Yes, actually it does. If you put C mole of lactic acid in a liter of pure water its fairly easy to figure out how much HLac, Lac-, H+ and OH- will be found. For example, if you add 0.1 mmol the pH will go to 4.18, there will be 1000*10^-4.18 mmol of H+, 1000*10^(4.18 - 14.17) mmol of (OH)-, 0.0327 mmol of HLac (un dissociated lactic acid) and 0.067 mmol of Lac- (Lactate ion). How do I know this. By applying basic chemistry. It's in lots and lots of texts. Again I ask why you don't get one and read it?
And that's why we don't approach the problem the way you do. The question asked was "If I have x mol of bicarbonate how much lactic acid do I need to neutralize it?" First you have to understand what neutralize means. It means bring the water containing the bicarbonate to mash pH because that's what we as brewers seek to do. To answer this question you suppose that you had to put y mol (really we are interested in mmol here but that's OK for now) HLac into the water to reach pH 5.2 (or whatever you choose) at equilibrium, calculate the distribution of HLac and Lac-, realize that you have f0*y HLac, f1*y HLac-, realize that each HLac- is the result of the reaction HLac + HCO3- ---> CO2 + H2O so that f1*y = x (simple conservation of mass) and solve for y = x/f1. You then add y. I don't know why you have so much trouble understanding this. I suspect it's because you are afraid that you will see the light if you ponder it long enough and I don't think you want to see the light. Anyway, the formulas for calculating f0 and f1 are simple (I've posted them before in this thread)
r1 = 10^(pH-pK)
f0 = 1/(1 + r1)
f1 = r1*f0
These fall directly out of the mass action equation. Stick in 5.2 for mash pH and 3.86 for lactic acids pK and you'll get y = 1.033*x. Thus the answer to the question asked is "You need 3.3% more moles of lactic acid than you have moles of bicarbonate to neutralize. If you want to do the vinegar experiment recognizing that all CO2 is gone at pH 4.5 stick in 4.5 for the pH and 4.76 and you'll see that you need 2.8*x acetic acid.
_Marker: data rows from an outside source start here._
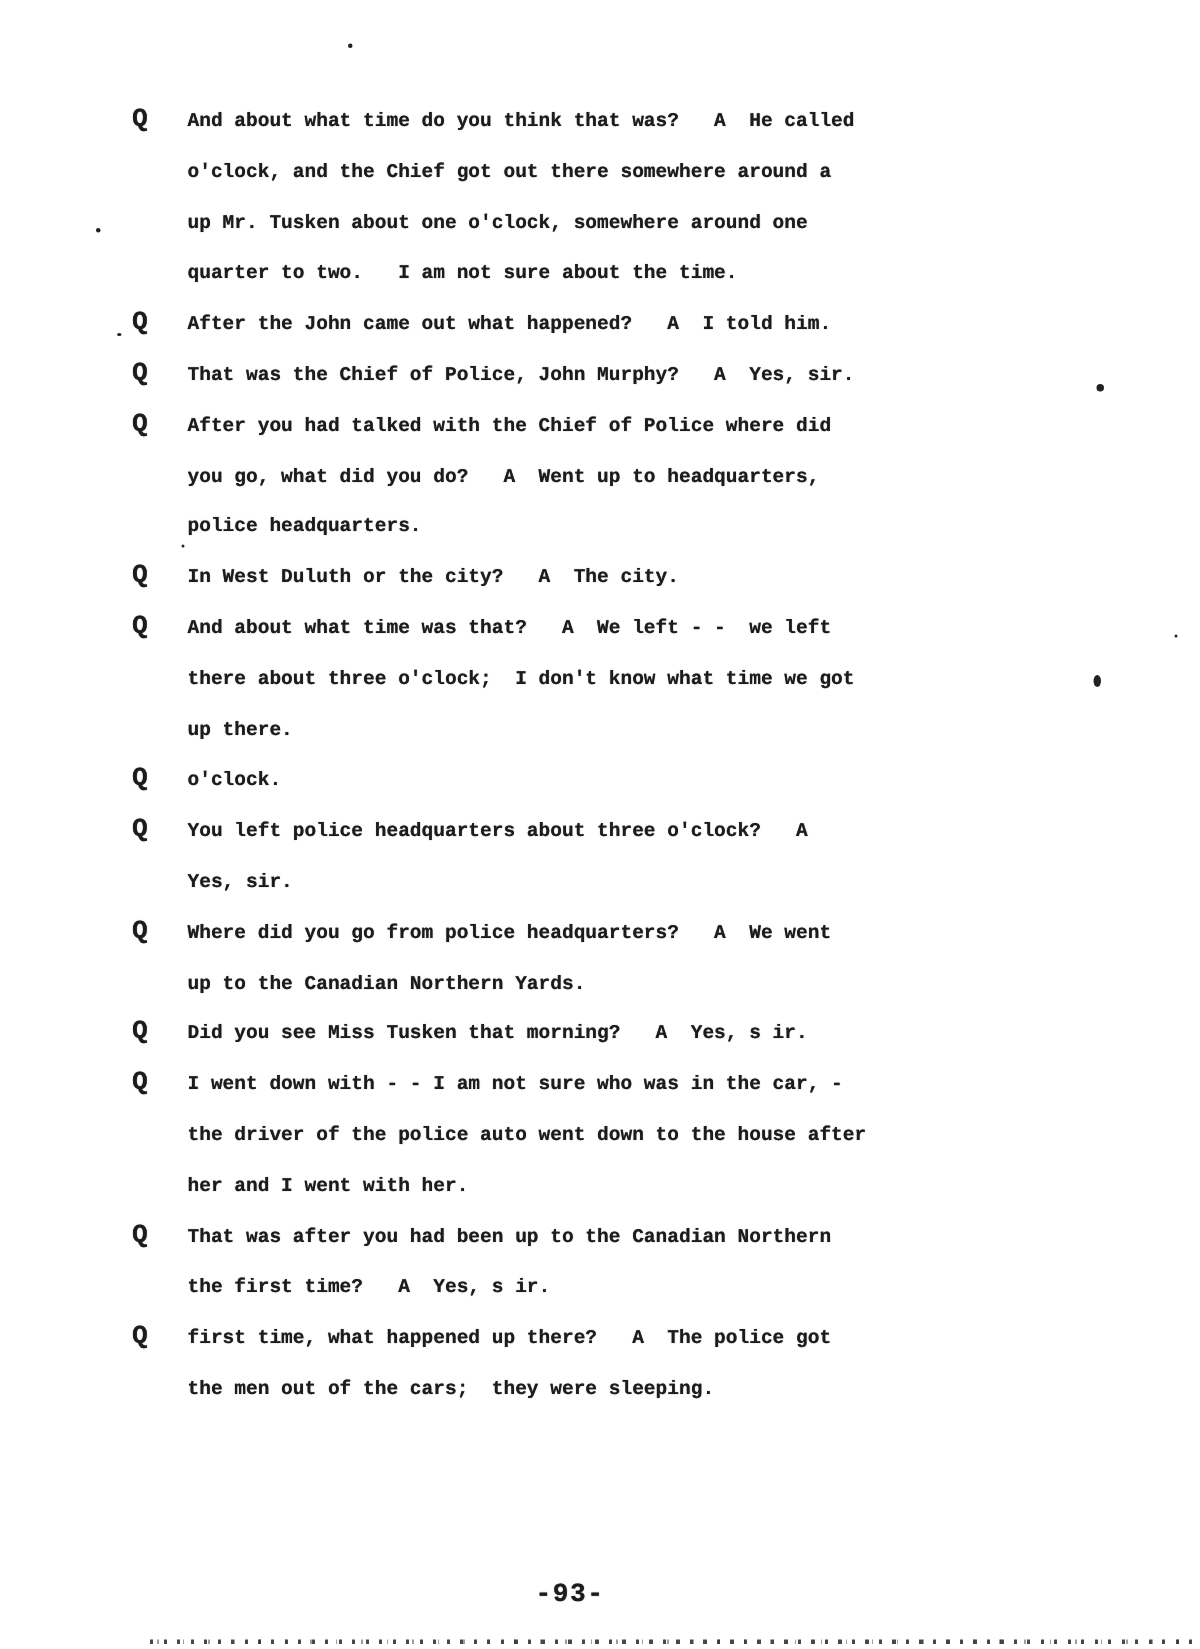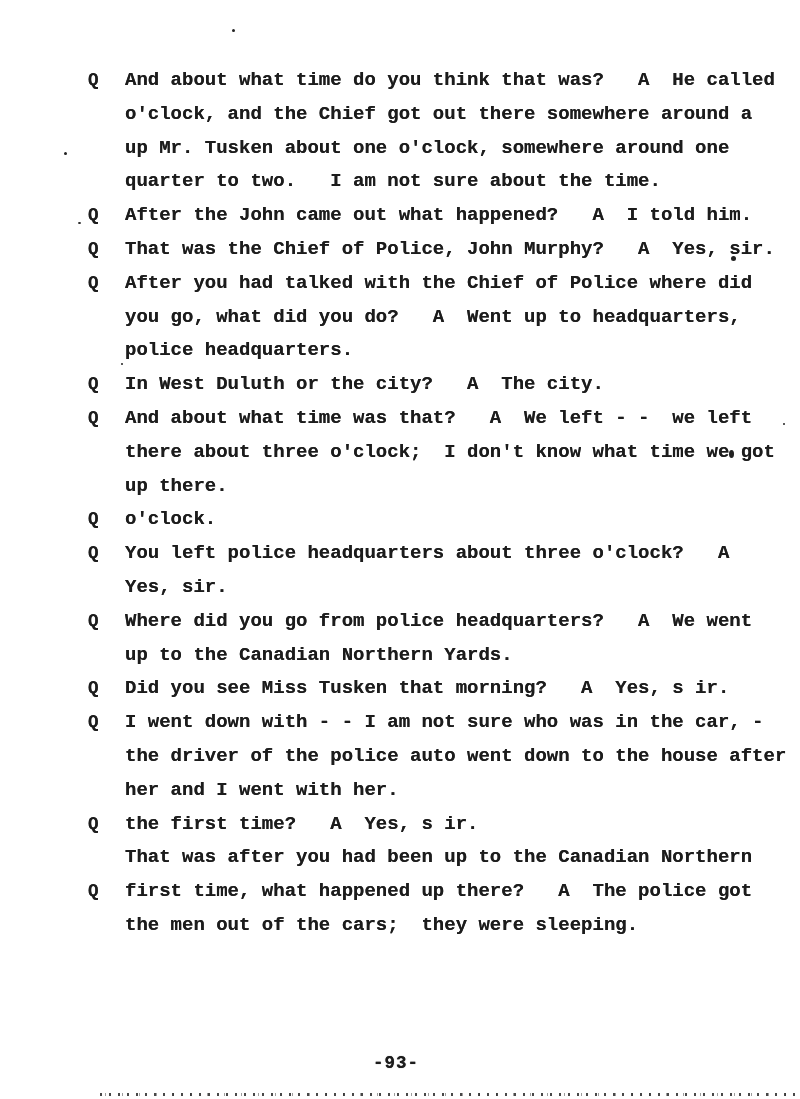"And about what time do" .line { font-size: 19px -> 13px }
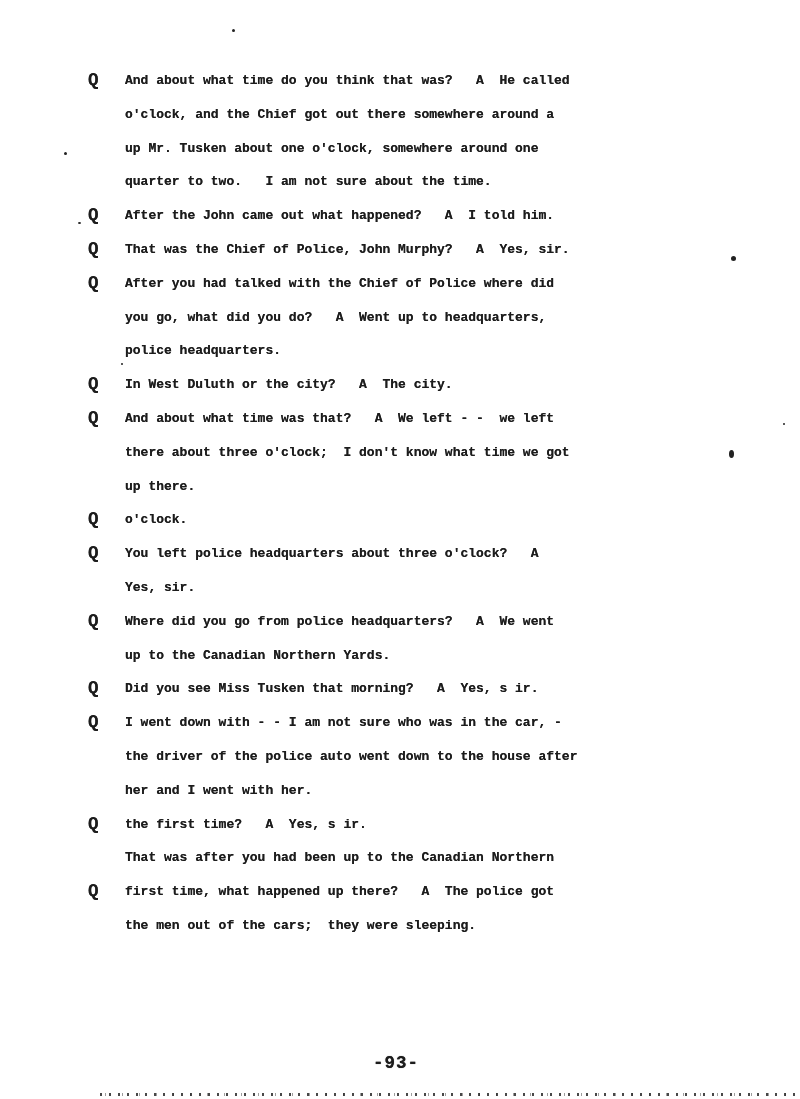"the first time? A Yes," div.line { order: before "That was after you had" -> after "That was after you had" }
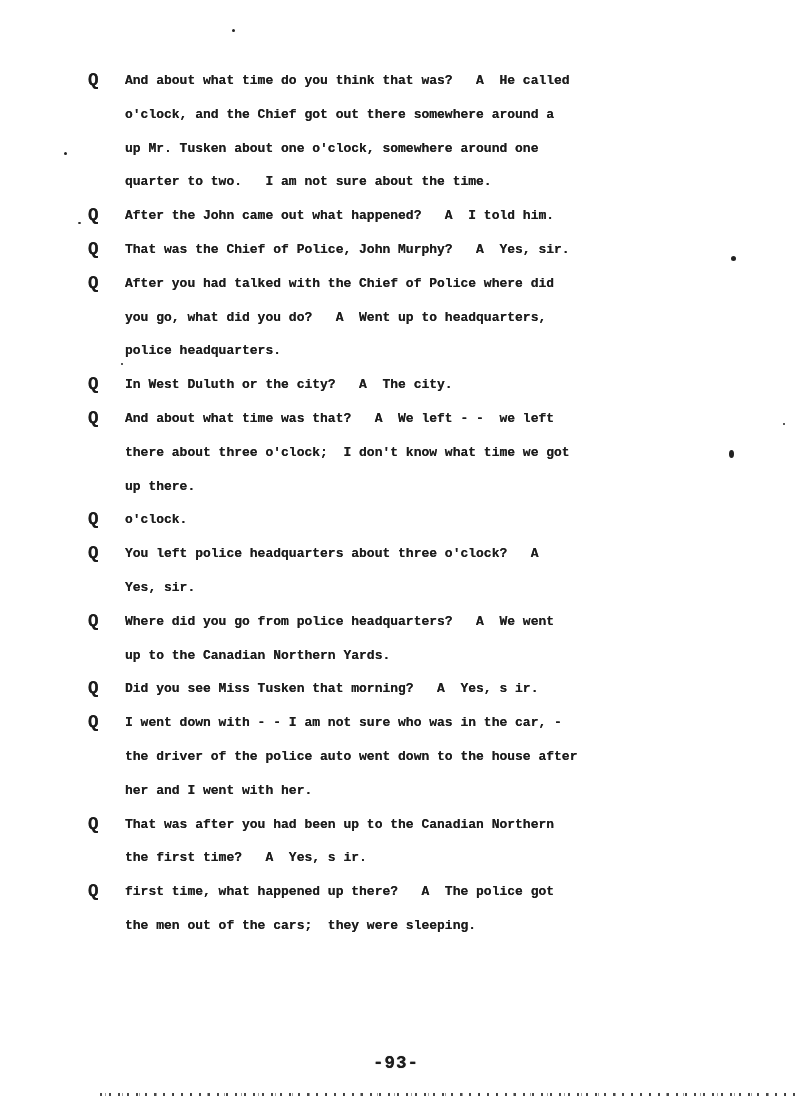"-93-" .page-number { left: 16px -> 0 }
You are critiquing an approach that I am not taking even though I have explained several times the approach I am taking and though I swore I would waste no more time on this I always get caught up in the hopes that there is yet a clearer way to explain something. So this post represents one final attempt on my part
If you are responsible for teaching young minds you really owe it to them and yourself to understand it.
Checking on Zumdhl and Chang (of whom I have never heard) it appears that this is a highschool chemistry text. No, you won't find Henderson Hasselbalch in a high school text. You will need a college text or one written for industry. So maybe if they are highschool kids it's not so much for them but you should understand it as you are misleading the readers here with assertions that x mol of a weak acid neutralize x mol of bicarbonate.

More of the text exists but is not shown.